- Opening Delimiter -

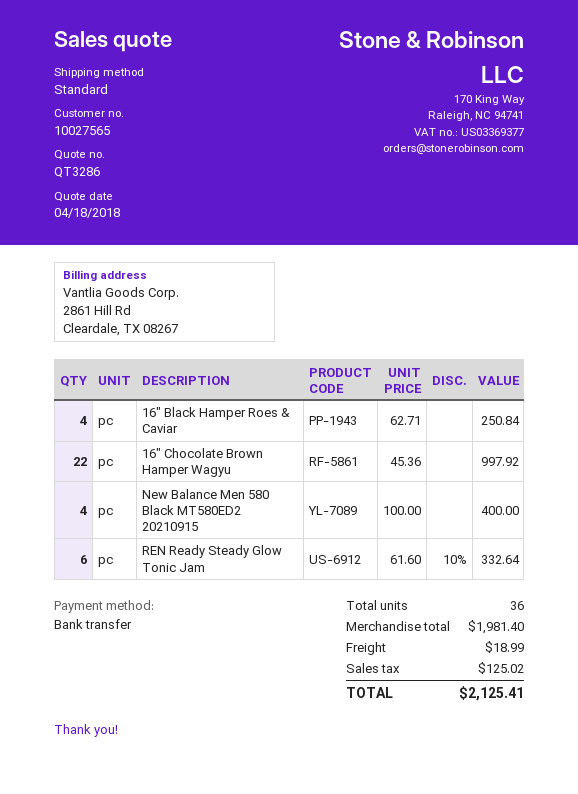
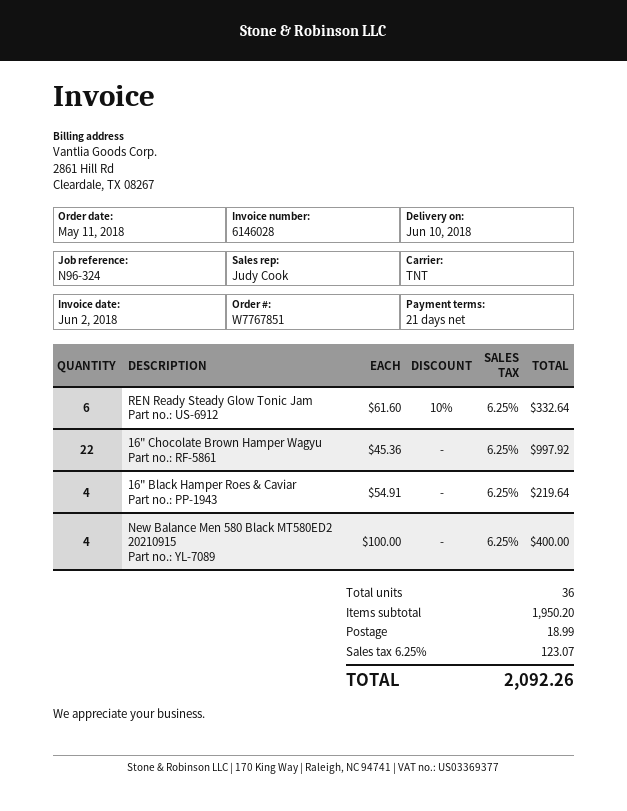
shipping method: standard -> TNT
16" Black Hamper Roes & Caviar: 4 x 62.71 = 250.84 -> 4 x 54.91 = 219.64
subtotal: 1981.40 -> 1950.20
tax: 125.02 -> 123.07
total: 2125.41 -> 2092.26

- Closing Delimiter -

-- Work order --
What you return must be every entry, word for word, without any pictures.

-- Result for this exercise --
shipping method: standard -> TNT
16" Black Hamper Roes & Caviar: 4 x 62.71 = 250.84 -> 4 x 54.91 = 219.64
subtotal: 1981.40 -> 1950.20
tax: 125.02 -> 123.07
total: 2125.41 -> 2092.26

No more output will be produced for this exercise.